FontanaArte si colora

L’azienda dipinge di inedite cromie l’abat-jour Fontana disegnata da Max Ingrand, presentando le nuove versioni grigio chiaro e viola ametista

Quattro versioni Fontana ©Delfino Sisto Legnani and Marco Cappelletti
Quattro versioni Fontana ©Delfino Sisto Legnani and Marco Cappelletti

Una storia cominciata nel 1954. È l’anno in cui la mano del Maestro vetraio Max Ingrand disegna Fontana, quella che oggi a distanza di quasi 70 anni è un’icona di FontanaArte, azienda milanese fondata da altre due personalità di spicco del mondo del design: Gio Ponti e Luigi Fontana.

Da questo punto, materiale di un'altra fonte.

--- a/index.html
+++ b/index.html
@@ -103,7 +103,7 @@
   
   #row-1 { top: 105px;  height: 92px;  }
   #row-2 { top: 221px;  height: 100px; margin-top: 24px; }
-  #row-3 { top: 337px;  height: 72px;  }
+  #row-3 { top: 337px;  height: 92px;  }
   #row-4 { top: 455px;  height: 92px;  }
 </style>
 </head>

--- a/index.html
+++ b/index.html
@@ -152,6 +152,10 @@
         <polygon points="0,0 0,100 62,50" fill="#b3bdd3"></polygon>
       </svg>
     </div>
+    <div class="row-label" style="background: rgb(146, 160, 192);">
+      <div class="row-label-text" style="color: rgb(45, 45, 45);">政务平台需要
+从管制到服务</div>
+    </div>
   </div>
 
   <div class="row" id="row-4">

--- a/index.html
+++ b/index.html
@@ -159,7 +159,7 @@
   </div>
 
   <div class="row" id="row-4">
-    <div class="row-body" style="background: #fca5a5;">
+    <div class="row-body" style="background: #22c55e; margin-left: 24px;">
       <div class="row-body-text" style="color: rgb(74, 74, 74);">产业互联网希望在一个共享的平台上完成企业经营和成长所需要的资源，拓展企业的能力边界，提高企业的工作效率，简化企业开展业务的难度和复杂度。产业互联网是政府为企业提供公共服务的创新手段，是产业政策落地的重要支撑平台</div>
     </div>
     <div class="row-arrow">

Fontana ©Delfino Sisto Legnani and Marco Cappelletti
Fontana ©Delfino Sisto Legnani and Marco Cappelletti

Oggi, FontanaArte presenta due versioni inedite dell’abat-jour, realizzata in origine in vetro soffiato satinato bianco e successivamente rieditata in total black. Le nuove cromie dipingono quindi la lampada-icona in grigio chiaro e viola ametista.
Un restyling esplicitato da Giuseppe Di Nuccio, Ceo del brand: “Abbiamo un patrimonio che, in quanto timeless, deve essere aggiornato al gusto delle nuove generazioni”; e che si inserisce nella strategia di FontanaArte (dal 2016 parte di ItalianCreationGroup) volta a a reimmaginare i suoi prodotti  nel segno del dialogo con i Maestri e la tradizione del “bel disegno Italiano”, al fine di anticipare nuovi codici estetici.

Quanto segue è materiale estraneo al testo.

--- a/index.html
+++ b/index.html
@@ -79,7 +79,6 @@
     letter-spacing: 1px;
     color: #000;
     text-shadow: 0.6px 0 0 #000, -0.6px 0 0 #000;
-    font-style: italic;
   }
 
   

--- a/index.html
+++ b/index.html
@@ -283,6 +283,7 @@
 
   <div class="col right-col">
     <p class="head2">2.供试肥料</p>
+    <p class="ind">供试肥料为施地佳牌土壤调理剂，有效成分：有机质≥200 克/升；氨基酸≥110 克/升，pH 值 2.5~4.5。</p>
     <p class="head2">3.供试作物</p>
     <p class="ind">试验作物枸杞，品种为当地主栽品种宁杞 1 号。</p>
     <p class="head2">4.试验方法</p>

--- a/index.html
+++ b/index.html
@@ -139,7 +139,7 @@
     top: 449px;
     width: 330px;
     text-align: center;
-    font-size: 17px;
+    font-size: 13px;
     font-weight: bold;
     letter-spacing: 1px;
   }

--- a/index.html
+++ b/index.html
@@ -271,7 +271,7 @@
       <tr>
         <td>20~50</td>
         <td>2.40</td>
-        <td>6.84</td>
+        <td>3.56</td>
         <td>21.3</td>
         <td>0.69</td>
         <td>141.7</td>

Fontana ©Delfino Sisto Legnani and Marco Cappelletti
Fontana (viola ametista) ©Delfino Sisto Legnani and Marco Cappelletti

La lampada Fontana, originariamente chiamata 1853, rende omaggio a partire dal suo nome all’azienda della quale il Maestro vetraio fu per un decennio Direttore Artistico.
“Luce e colore sono certamente i più specifici elementi in natura. Con loro abbiamo serenità, movimento e vita” dichiarò Max Ingrand. “In realtà la storia dell’architettura ci dice quale fosse il ruolo del colore illuminato, opaco, traslucido, nell’architettura interna ed esterna. La luce non era più solo un mezzo per respirare la vita in colori ma è diventato un mezzo per dare vita a un’intera architettura”.